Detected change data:
┏━━
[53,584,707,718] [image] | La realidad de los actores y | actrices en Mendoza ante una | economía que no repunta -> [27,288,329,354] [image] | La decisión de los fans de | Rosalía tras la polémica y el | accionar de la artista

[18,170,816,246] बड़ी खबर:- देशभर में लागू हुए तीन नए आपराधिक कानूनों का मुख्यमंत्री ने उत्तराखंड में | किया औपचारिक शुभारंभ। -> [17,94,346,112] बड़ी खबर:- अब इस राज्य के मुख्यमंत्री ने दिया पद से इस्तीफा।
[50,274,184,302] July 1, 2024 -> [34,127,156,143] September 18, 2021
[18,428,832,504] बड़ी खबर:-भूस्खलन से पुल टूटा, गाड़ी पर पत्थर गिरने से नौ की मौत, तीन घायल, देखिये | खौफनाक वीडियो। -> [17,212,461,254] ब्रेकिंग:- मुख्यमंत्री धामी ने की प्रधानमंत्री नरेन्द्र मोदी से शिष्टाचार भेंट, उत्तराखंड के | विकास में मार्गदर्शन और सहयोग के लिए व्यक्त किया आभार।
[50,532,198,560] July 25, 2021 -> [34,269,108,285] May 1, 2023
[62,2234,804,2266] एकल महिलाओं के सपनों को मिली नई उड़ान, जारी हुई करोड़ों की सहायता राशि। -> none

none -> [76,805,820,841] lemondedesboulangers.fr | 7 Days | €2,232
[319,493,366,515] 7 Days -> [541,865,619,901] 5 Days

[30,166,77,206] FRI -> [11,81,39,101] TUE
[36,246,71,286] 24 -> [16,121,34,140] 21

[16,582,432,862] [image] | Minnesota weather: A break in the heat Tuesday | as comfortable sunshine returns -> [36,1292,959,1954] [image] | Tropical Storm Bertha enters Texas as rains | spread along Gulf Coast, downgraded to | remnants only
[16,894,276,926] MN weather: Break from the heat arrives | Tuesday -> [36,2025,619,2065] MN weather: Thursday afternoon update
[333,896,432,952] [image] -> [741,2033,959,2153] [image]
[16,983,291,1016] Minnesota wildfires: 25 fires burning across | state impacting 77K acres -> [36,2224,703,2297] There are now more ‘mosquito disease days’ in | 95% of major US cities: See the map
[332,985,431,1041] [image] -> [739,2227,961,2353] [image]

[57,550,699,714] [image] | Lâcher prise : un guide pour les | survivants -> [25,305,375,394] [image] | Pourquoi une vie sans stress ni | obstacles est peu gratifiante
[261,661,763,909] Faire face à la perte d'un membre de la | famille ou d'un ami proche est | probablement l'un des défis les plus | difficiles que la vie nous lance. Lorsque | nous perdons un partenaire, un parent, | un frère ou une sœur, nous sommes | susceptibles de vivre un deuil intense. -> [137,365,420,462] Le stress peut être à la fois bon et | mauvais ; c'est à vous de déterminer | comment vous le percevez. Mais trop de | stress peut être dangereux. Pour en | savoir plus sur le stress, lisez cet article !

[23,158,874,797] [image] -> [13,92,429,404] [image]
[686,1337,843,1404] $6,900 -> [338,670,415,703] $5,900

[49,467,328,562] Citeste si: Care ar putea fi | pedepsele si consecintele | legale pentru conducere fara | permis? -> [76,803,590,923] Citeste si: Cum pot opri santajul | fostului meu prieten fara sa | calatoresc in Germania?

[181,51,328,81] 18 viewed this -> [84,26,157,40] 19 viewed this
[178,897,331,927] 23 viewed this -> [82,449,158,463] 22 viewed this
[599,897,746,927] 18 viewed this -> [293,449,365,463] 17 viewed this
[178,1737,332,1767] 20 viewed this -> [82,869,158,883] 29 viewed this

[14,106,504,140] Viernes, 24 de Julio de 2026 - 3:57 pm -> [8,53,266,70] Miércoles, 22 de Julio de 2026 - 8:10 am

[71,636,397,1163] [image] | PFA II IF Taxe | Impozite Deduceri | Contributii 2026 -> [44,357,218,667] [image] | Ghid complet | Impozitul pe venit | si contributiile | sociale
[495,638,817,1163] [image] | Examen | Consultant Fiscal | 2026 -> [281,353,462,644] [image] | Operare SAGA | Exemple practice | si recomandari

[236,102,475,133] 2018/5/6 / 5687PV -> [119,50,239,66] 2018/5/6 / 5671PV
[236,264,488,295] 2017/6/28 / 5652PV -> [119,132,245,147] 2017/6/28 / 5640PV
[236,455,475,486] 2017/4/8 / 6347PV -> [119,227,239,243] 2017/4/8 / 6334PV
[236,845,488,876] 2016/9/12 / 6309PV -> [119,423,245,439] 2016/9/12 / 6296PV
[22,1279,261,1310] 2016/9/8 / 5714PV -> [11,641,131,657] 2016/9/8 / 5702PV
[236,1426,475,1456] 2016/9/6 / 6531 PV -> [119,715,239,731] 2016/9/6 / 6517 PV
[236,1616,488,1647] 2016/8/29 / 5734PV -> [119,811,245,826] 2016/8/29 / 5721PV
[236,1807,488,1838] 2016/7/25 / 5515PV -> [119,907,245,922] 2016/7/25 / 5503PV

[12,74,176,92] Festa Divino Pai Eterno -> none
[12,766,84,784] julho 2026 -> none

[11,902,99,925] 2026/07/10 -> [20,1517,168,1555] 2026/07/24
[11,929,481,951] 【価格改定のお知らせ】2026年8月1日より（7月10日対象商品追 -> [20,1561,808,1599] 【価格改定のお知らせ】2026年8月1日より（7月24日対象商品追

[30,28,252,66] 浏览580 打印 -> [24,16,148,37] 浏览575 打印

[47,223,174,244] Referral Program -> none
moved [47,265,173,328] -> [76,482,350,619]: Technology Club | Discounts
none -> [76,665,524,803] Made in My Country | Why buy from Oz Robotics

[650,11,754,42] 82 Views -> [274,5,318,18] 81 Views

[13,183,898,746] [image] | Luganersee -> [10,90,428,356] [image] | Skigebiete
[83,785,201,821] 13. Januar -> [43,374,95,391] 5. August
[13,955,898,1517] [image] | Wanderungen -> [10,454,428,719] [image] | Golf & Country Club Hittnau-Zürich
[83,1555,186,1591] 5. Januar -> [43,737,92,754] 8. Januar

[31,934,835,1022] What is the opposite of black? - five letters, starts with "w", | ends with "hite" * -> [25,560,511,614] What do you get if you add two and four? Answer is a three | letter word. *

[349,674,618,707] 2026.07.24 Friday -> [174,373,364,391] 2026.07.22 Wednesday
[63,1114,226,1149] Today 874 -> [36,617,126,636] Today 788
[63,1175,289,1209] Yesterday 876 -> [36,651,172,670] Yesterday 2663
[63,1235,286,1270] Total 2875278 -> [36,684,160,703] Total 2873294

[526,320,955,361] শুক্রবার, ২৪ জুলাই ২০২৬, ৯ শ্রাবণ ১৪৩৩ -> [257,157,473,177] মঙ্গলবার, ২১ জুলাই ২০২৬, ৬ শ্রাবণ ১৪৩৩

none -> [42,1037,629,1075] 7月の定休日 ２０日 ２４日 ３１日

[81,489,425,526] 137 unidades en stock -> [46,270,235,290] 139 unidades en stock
┗━━
- WHAT THE EXERCISE ASKS
All that should be written out is the stretch of lines above between the one holding "[18,170,816,246] बड़ी खबर:- देशभर" and the one holding "[333,896,432,952] [image] ->", inclusive, exactly as given.

- EXERCISE RESULT
[18,170,816,246] बड़ी खबर:- देशभर में लागू हुए तीन नए आपराधिक कानूनों का मुख्यमंत्री ने उत्तराखंड में | किया औपचारिक शुभारंभ। -> [17,94,346,112] बड़ी खबर:- अब इस राज्य के मुख्यमंत्री ने दिया पद से इस्तीफा।
[50,274,184,302] July 1, 2024 -> [34,127,156,143] September 18, 2021
[18,428,832,504] बड़ी खबर:-भूस्खलन से पुल टूटा, गाड़ी पर पत्थर गिरने से नौ की मौत, तीन घायल, देखिये | खौफनाक वीडियो। -> [17,212,461,254] ब्रेकिंग:- मुख्यमंत्री धामी ने की प्रधानमंत्री नरेन्द्र मोदी से शिष्टाचार भेंट, उत्तराखंड के | विकास में मार्गदर्शन और सहयोग के लिए व्यक्त किया आभार।
[50,532,198,560] July 25, 2021 -> [34,269,108,285] May 1, 2023
[62,2234,804,2266] एकल महिलाओं के सपनों को मिली नई उड़ान, जारी हुई करोड़ों की सहायता राशि। -> none

none -> [76,805,820,841] lemondedesboulangers.fr | 7 Days | €2,232
[319,493,366,515] 7 Days -> [541,865,619,901] 5 Days

[30,166,77,206] FRI -> [11,81,39,101] TUE
[36,246,71,286] 24 -> [16,121,34,140] 21

[16,582,432,862] [image] | Minnesota weather: A break in the heat Tuesday | as comfortable sunshine returns -> [36,1292,959,1954] [image] | Tropical Storm Bertha enters Texas as rains | spread along Gulf Coast, downgraded to | remnants only
[16,894,276,926] MN weather: Break from the heat arrives | Tuesday -> [36,2025,619,2065] MN weather: Thursday afternoon update
[333,896,432,952] [image] -> [741,2033,959,2153] [image]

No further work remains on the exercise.